Working with a coding agent is like managing an offshore software team. The agent is fast, tireless, eager to please — and a little sycophantic. It will never tell you, unprompted, that the architecture it just produced is a mess. It will never push back on a requirement that doesn’t make sense. It will happily add a seventh layer of indirection because you vaguely asked for “flexibility.”

You don’t manage that kind of team by reading every commit. You manage it by asking the right questions, setting non-negotiable quality gates, and trusting the numbers more than the vibes.
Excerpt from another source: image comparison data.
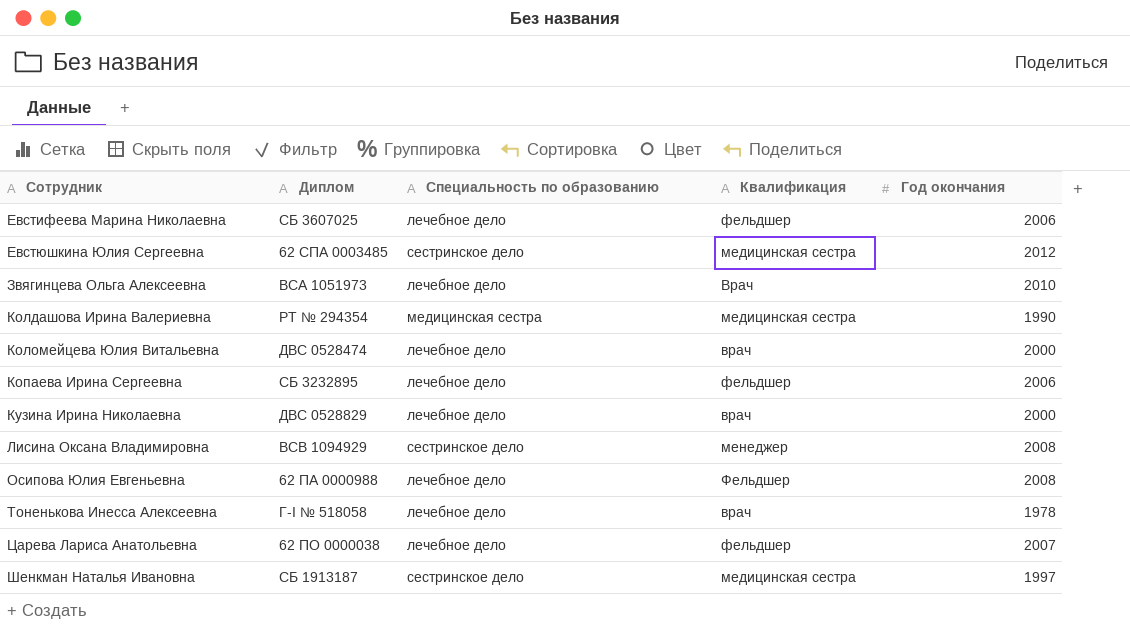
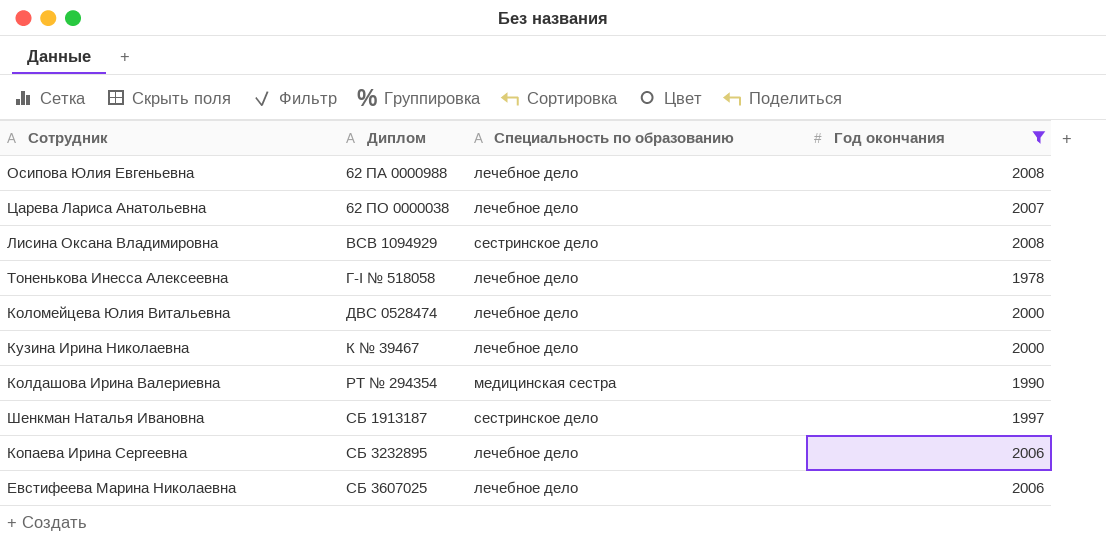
filter: none -> Год окончания <= 2008
row order: Сотрудник ascending -> Диплом ascending
column Квалификация | position: 4 -> none
Кузина Ирина Николаевна | Диплом: ДВС 0528829 -> К № 39467

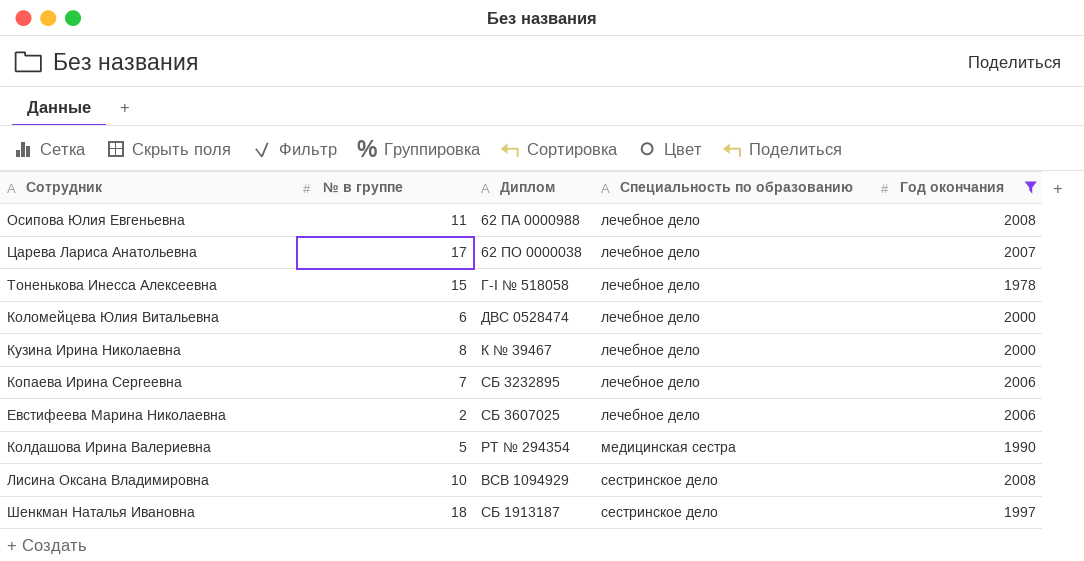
row order: Диплом ascending -> Специальность по образованию ascending
column № в группе | position: none -> 2

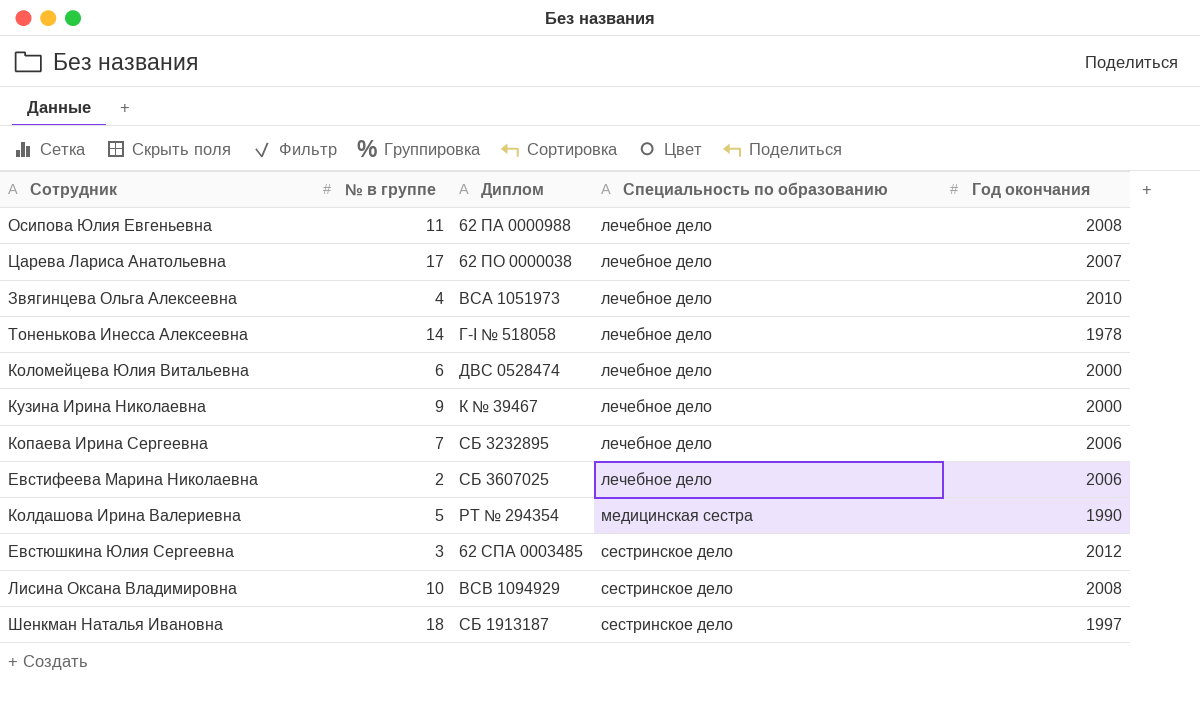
filter: Год окончания <= 2008 -> none
Тоненькова Инесса Алексеевна | № в группе: 15 -> 14
Кузина Ирина Николаевна | № в группе: 8 -> 9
That’s exactly why the metrics above stop being “nice to have” and become the job itself.

The new loop

The day-to-day looks less like writing code and more like this:

Define the change you want, in terms of behavior and architectural constraints.
Let the agent produce the diff.
Look at the metrics, not the diff — coverage, complexity, module boundaries, dependency graph.
Where a metric degrades, ask the agent a pointed question and make it fix its own work.
Repeat until the metrics are green and the architecture still makes sense.

You are slower at code than the agent will ever be. But the agent is slower than you will ever be at judgment. Spend your time where your edge is.

Conclusion

DRY still matters. Centralization still matters. Code review still matters. What changed is how we enforce them: not by reading every line, but by measuring. The craftsmanship hasn’t disappeared; it’s moved up a floor. We’ve gone from writing the code to running the team that writes it. The ones who thrive in the next few years are the ones who learn to manage well.